• Records provided:
• • • • • • •

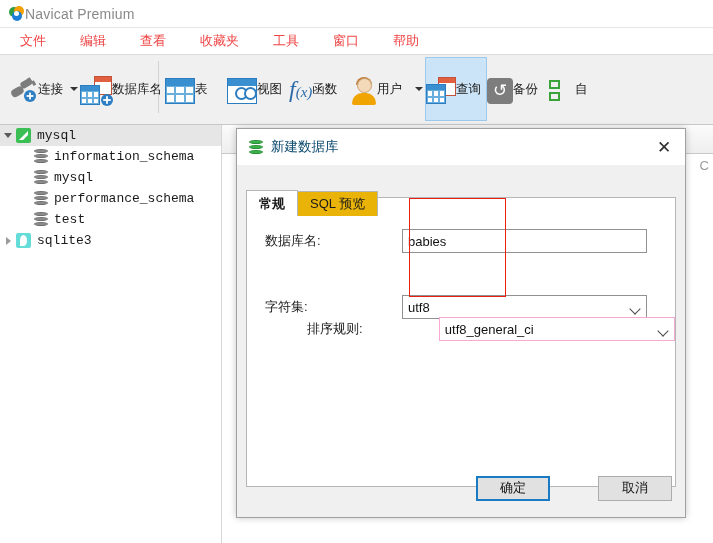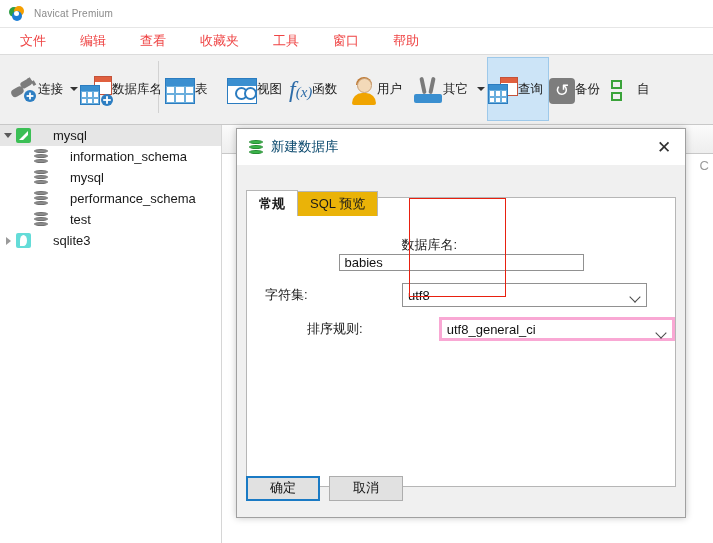"Navicat Premium" .app-title { font-size: 10px -> 14px; margin-left: 9px -> none }
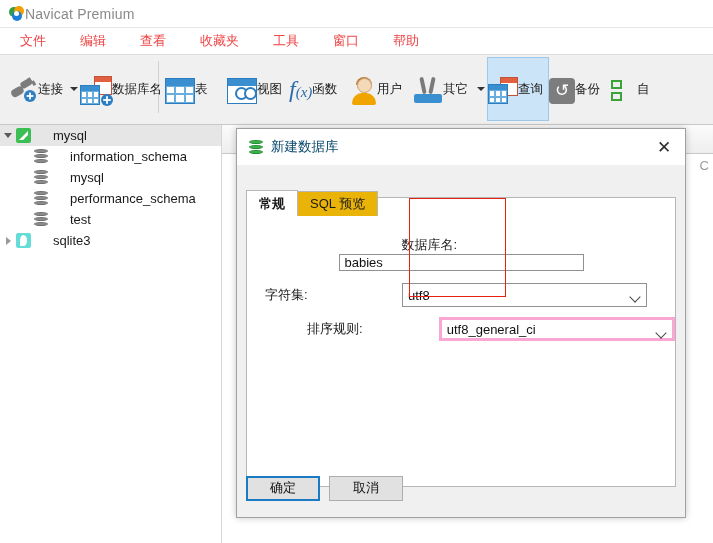"其它" div.tb-btn { html: <div> <div> <div> <div></div> <div></div> <div></div> </div> </div> <div>其它</div> </div> -> none }
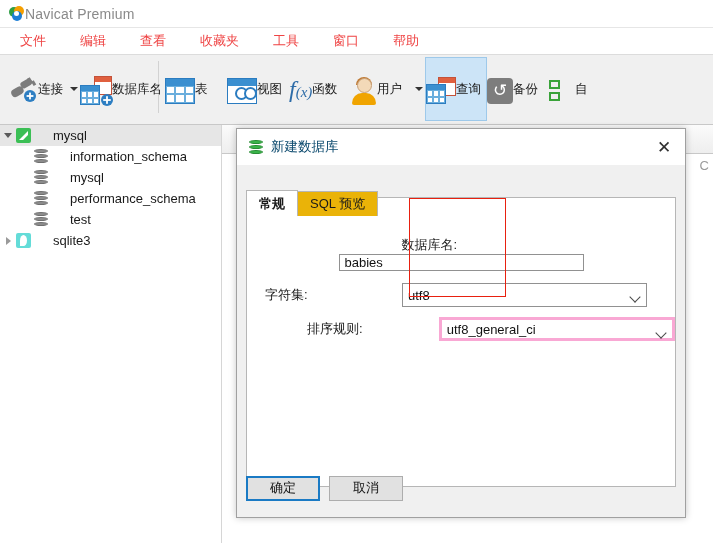"mysql" .tree-lbl { font-family: none -> Liberation Mono, monospace; margin-left: 22px -> 6px }
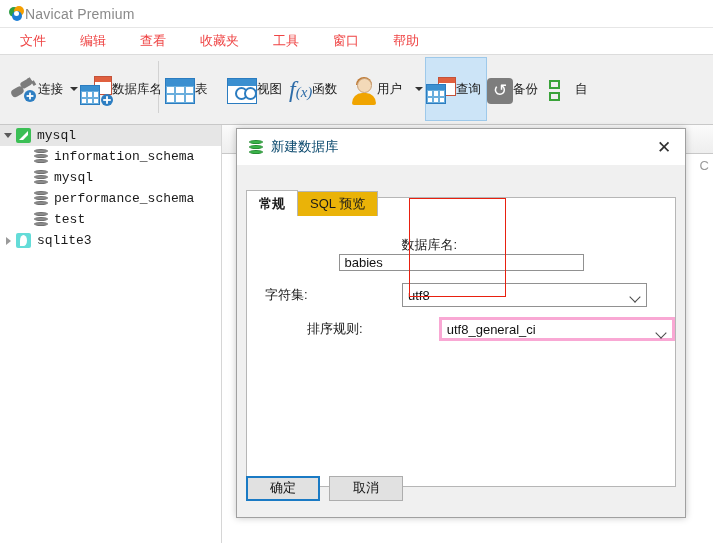"数据库名:" div.form-row { flex-direction: column -> none; top: 38px -> 30px }
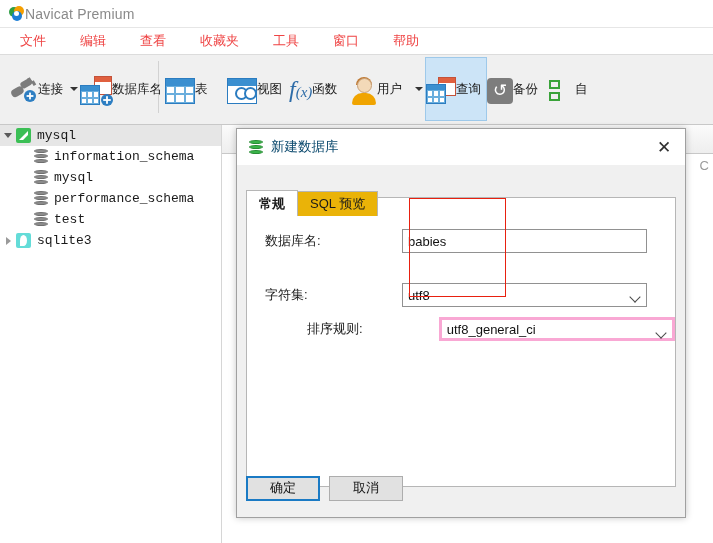"字符集:" div.form-row { top: 84px -> 96px }
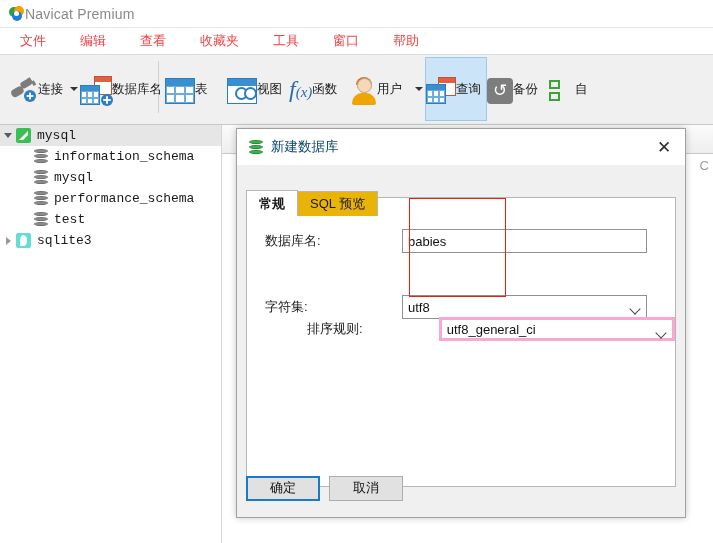"utf8_general_ci" .field.focused { border: 3px solid #f9a8d4 -> 1px solid #f9a8d4 }
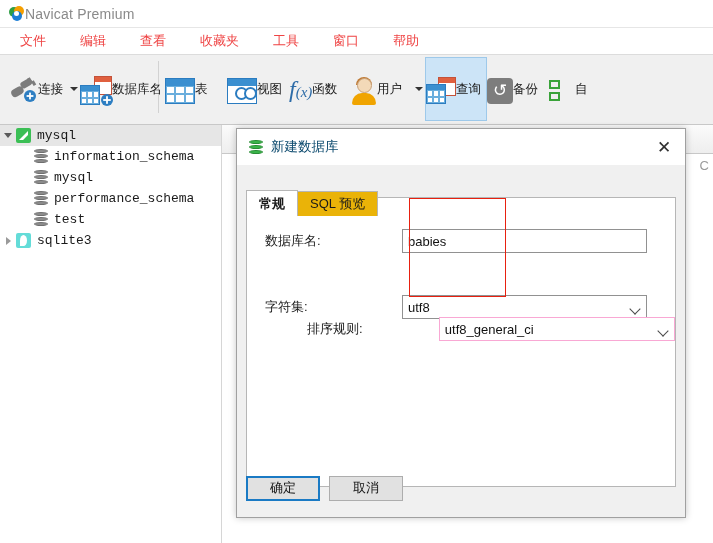"确定" .dlg-footer { gap: none -> 39px; justify-content: none -> flex-end; left: 0 -> 15px }
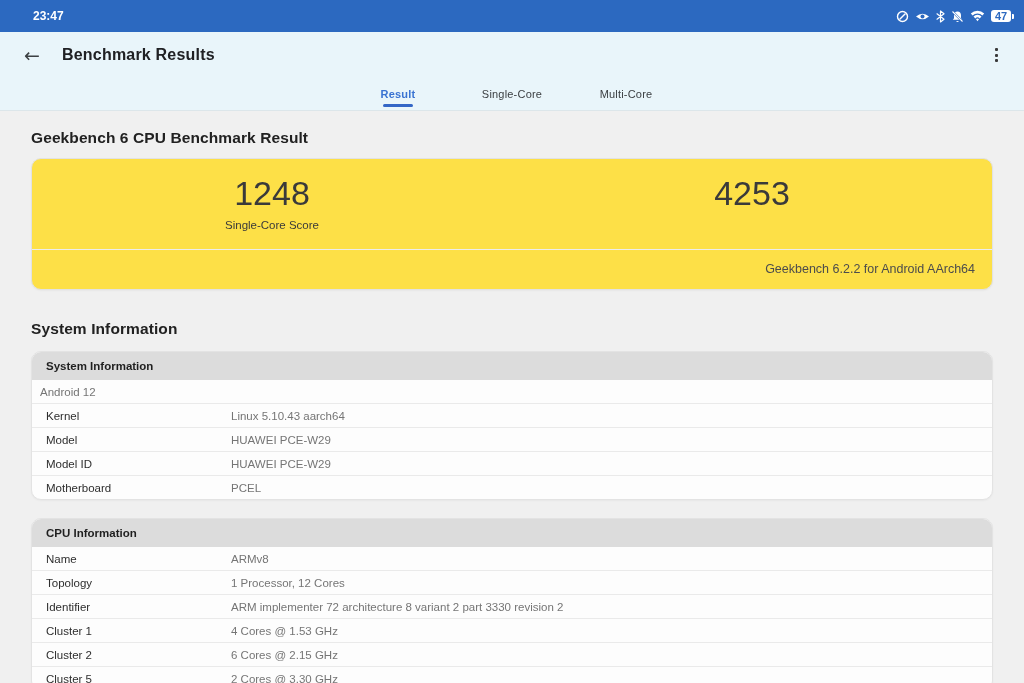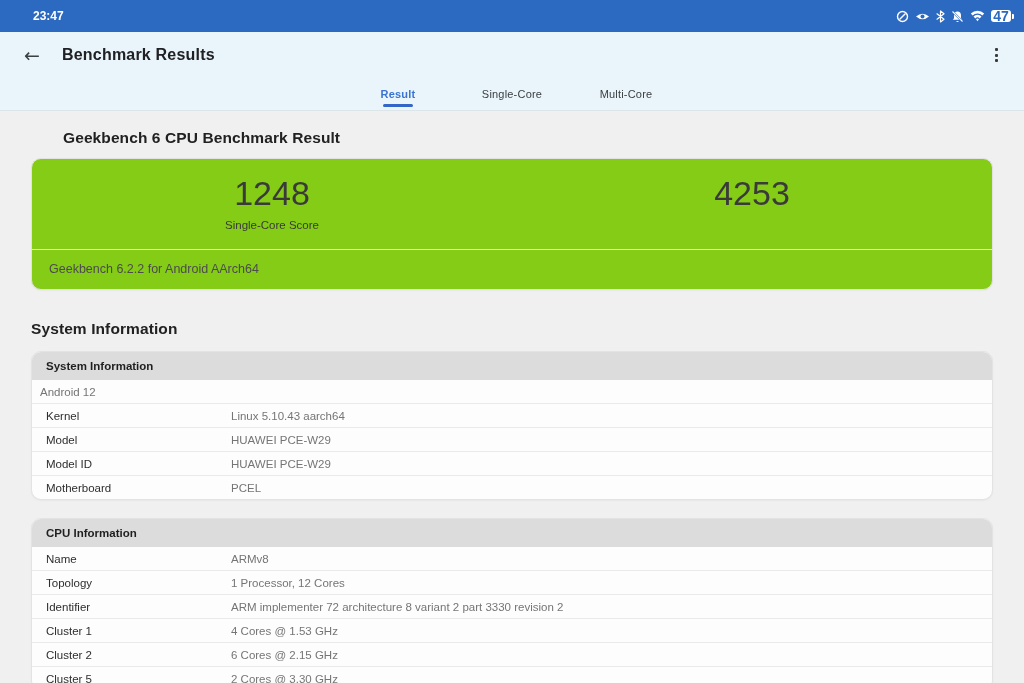"47" .battery-body { font-size: 14px -> 11px }
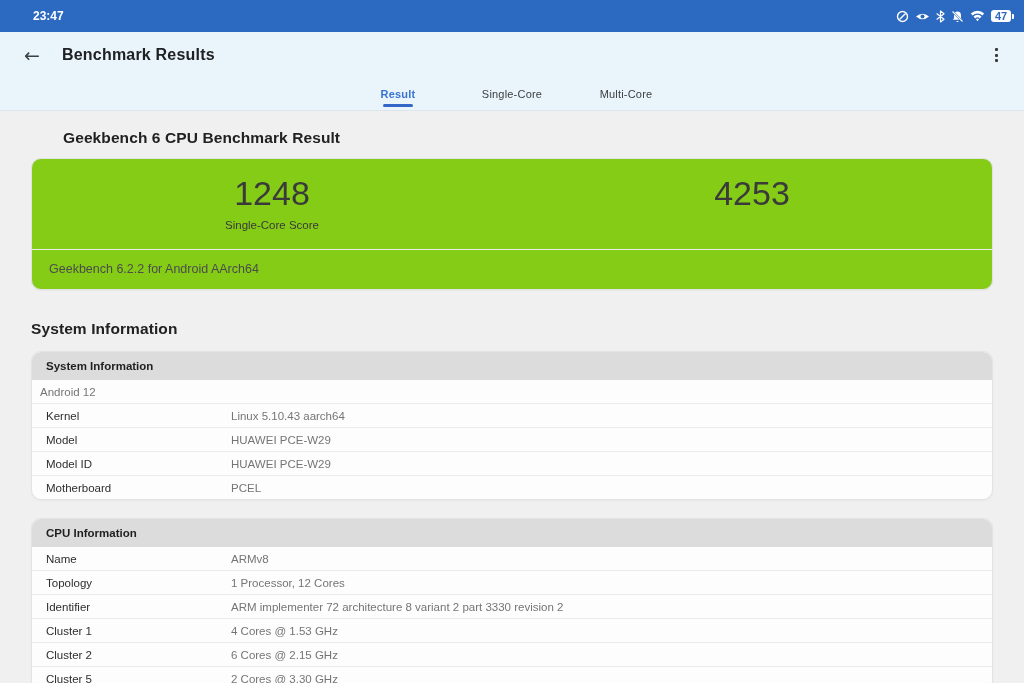"Geekbench 6 CPU Benchmark Result" .h-result { margin-left: 32px -> none }
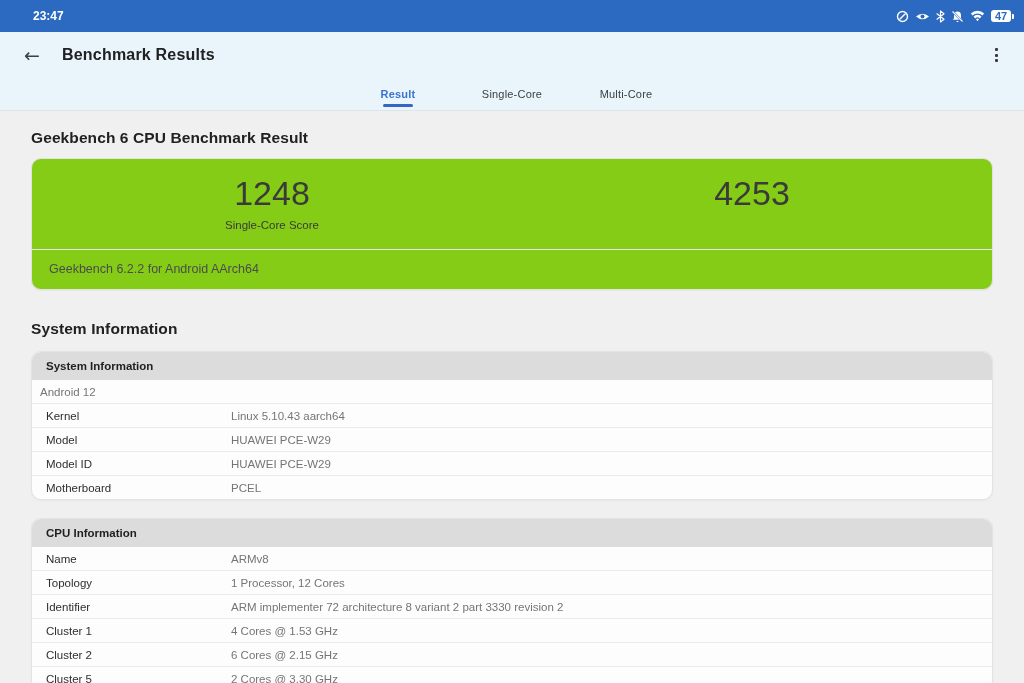"1248" .score-card { background: #84cc16 -> #fde047 }
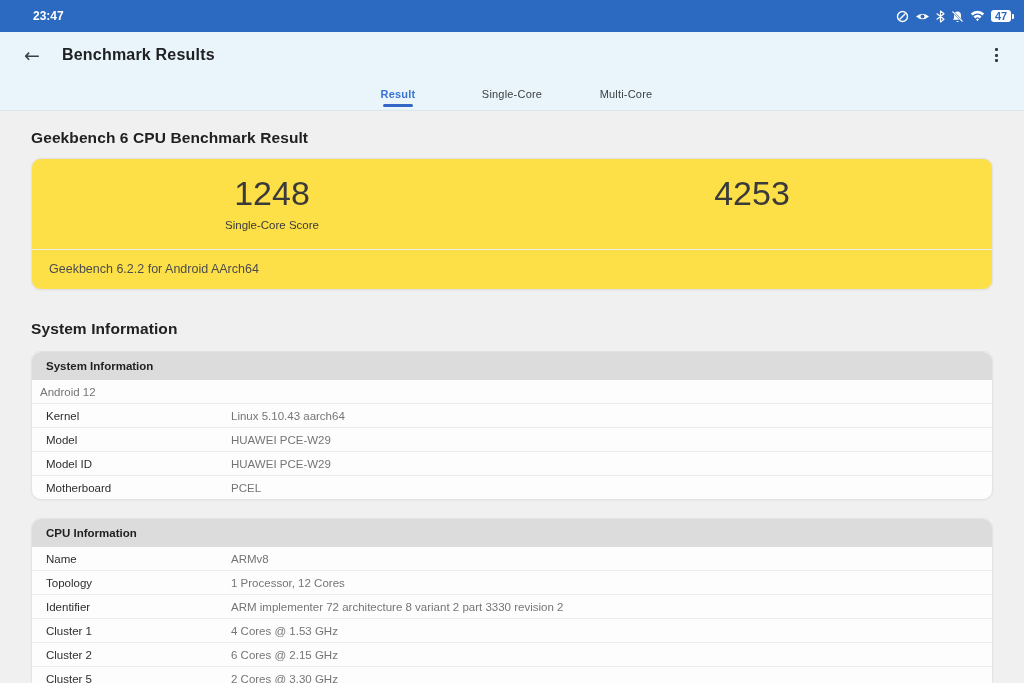"Geekbench 6.2.2 for Android AArch64" .score-footer { text-align: none -> right }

• • • • • • •

• Description of the task: Write out the records exactly. Do not carry the pictures over.

• Reply:
"Navicat Premium" .app-title { font-size: 10px -> 14px; margin-left: 9px -> none }
"其它" div.tb-btn { html: <div> <div> <div> <div></div> <div></div> <div></div> </div> </div> <div>其它</div> </div> -> none }
"mysql" .tree-lbl { font-family: none -> Liberation Mono, monospace; margin-left: 22px -> 6px }
"数据库名:" div.form-row { flex-direction: column -> none; top: 38px -> 30px }
"字符集:" div.form-row { top: 84px -> 96px }
"utf8_general_ci" .field.focused { border: 3px solid #f9a8d4 -> 1px solid #f9a8d4 }
"确定" .dlg-footer { gap: none -> 39px; justify-content: none -> flex-end; left: 0 -> 15px }
"47" .battery-body { font-size: 14px -> 11px }
"Geekbench 6 CPU Benchmark Result" .h-result { margin-left: 32px -> none }
"1248" .score-card { background: #84cc16 -> #fde047 }
"Geekbench 6.2.2 for Android AArch64" .score-footer { text-align: none -> right }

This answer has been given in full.